A new issue of the Journal of the History of the Behavioral Sciences has just been released. This issue includes an article by Elizabeth R. Valentine, emeritus professor of psychology at the University of London. Valentine’s article is entitled, “‘A brilliant and many-sided personality’: Jessie Margaret Murray, founder of the Medico-Psychological Clinic.” The article abstract reads:
This paper outlines the life and career of Jessie Margaret Murray, the moving spirit behind the foundation of the Medico-Psychological Clinic, the first public clinic in Britain to offer psychoanalytic therapy and training in psychoanalysis. Biographical details of Murray and her close friend and collaborator, Julia Turner, are presented, and possible routes by which the two women may have met are explored. Murray’s role in the suffragist movement is described, as well as other networks and professional societies in which she was involved, in particular the British Society for the Study of Sex Psychology, and her relationship with Marie Stopes.

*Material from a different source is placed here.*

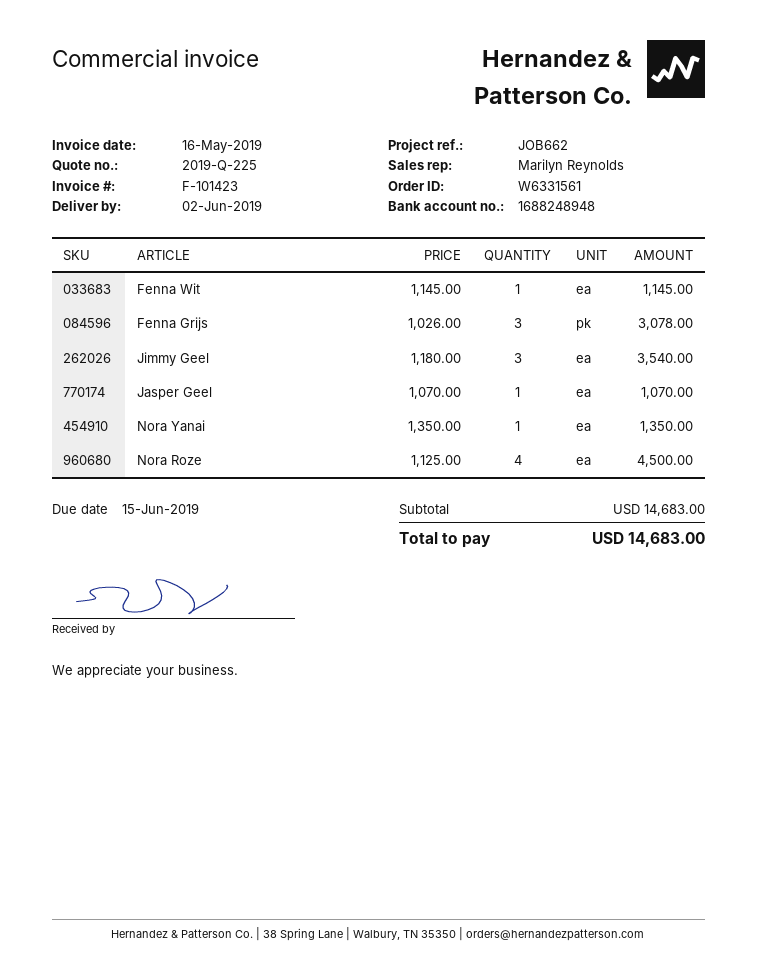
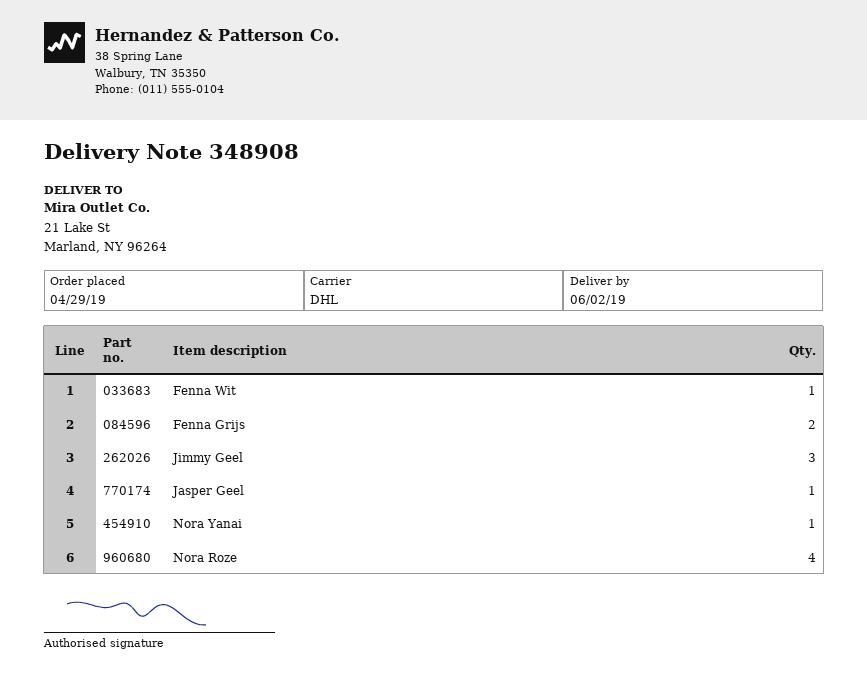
Fenna Grijs: 3 -> 2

An account is given of events leading up to the founding of the Clinic, its activities, Murray’s death, and other factors contributing to its demise. Finally, the Clinic’s heritage and implications of the personalities of Murray and Turner for understanding the subsequent development of psycho-analysis in Britain are considered.

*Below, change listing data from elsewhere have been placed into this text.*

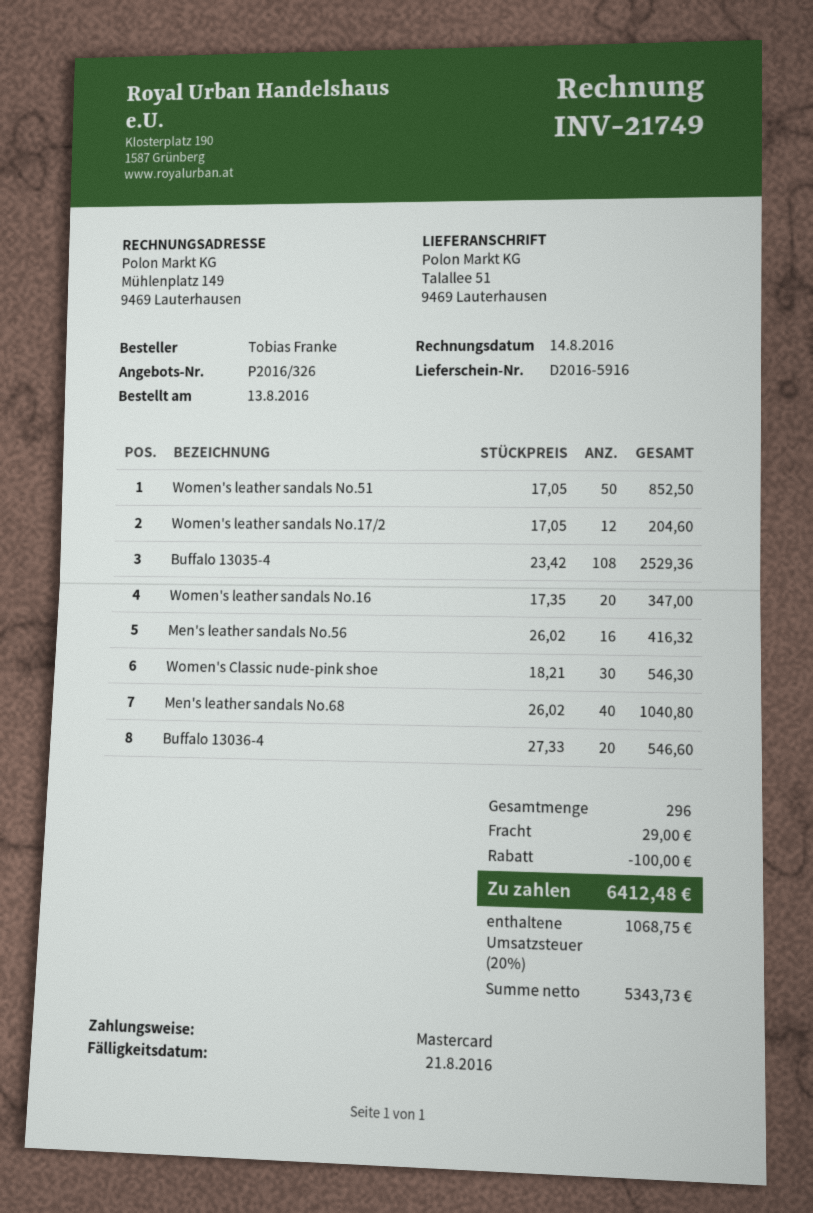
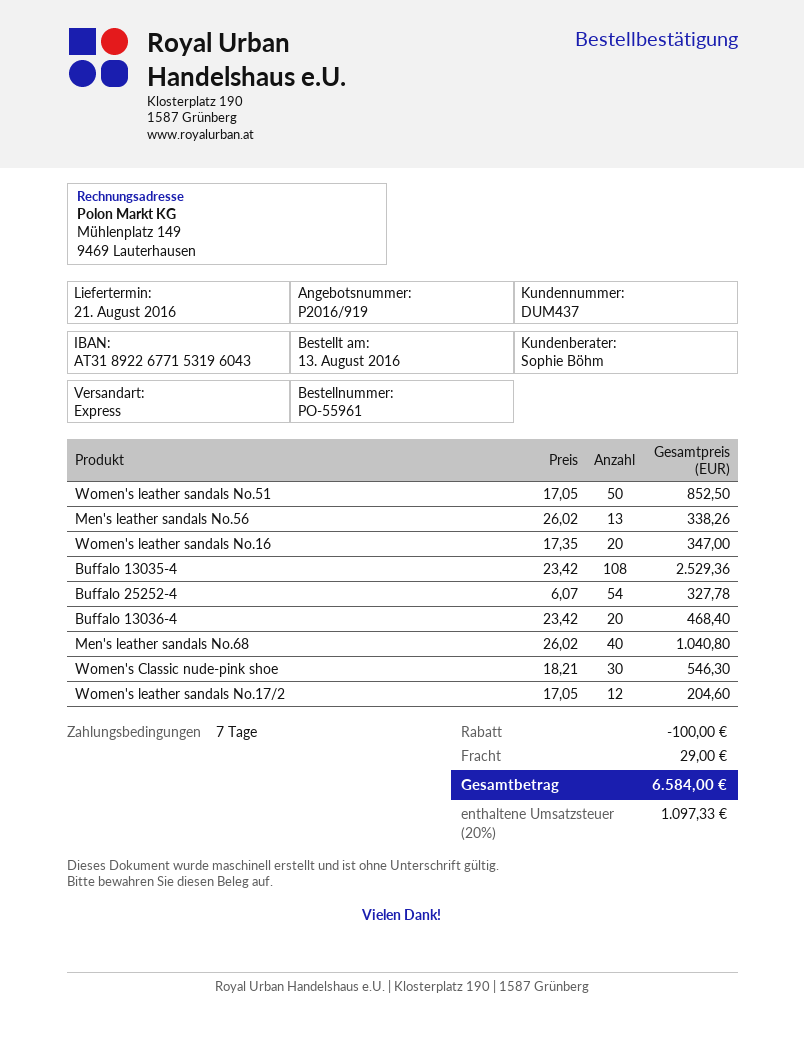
quote number: P2016/326 -> P2016/919
Men's leather sandals No.56: 16 x 26.02 = 416.32 -> 13 x 26.02 = 338.26
Buffalo 13036-4: 20 x 27.33 = 546.60 -> 20 x 23.42 = 468.40
Buffalo 25252-4: none -> 54 x 6.07 = 327.78
tax: 20% = 1068.75 -> 20% = 1097.33
total: 6412.48 -> 6584.00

This issue also contains two articles on the history of American sociology, which may be of interest to those readers of AHP with an interest in the history of social sciences more generally. The first article, “The emergence of sociology from political economy in the United States: 1890 to 1940,” is authored by Cristobal Young. The abstract reads:
Professional sociology in the U.S. began as a field area within economics, but gradually emerged as a separate discipline. Using new data on joint meetings and the separation of departments, I track interdisciplinary relations through three phases: sponsorship (1890-1905), collaboration (1905-1940), and disengagement (post-1940). In the early years, sociology was mostly a branch of economics departments. With the formation of the American Sociological Society, relations with economics began to be more characterized by professionally autonomous collaboration. The 1920s saw a large wave of sociology departments separating from economics. Still, joint annual meetings (including joint presidential addresses) remained the norm until 1940. Paradigmatic conflict between institutional and neoclassical economists was the major force that sustained the economics-sociology collaboration. As institutionalism faded from the scene in the late 1930s, so went interdisciplinary contact.
Finally, the issue of JHBS also includes an article on the development of sociology at the University of Chicago. The piece, “Influence and canonical supremacy: An analysis of how George Herbert Mead demoted Charles Horton Cooley in the sociological canon,” is authored by Glenn Jacobs, Associate Professor of Sociology at the University of Massachusetts. The abstract reads as follows:
This analysis assesses the factors underlying Charles Horton Cooley’s place in the sociological canon as they relate to George Herbert Mead’s puzzling diatribe – echoed in secondary accounts – against Cooley’s social psychology and view of the self published scarcely a year after his death. The illocutionary act of publishing his critique stands as an effort to project the image of Mead’s intellectual self and enhance his standing among sociologists within and outside the orbit of the University of Chicago. It expressed Mead’s ambivalence toward his precursor Cooley, whose influence he never fully acknowledged. In addition, it typifies the contending fractal distinctions of the scientifically discursive versus literary styles of Mead and Cooley, who both founded the interpretive sociological tradition. The contrasting styles and attitudes toward writing of the two figures are discussed, and their implications for the problems of scale that have stymied the symbolic interactionist tradition are explored.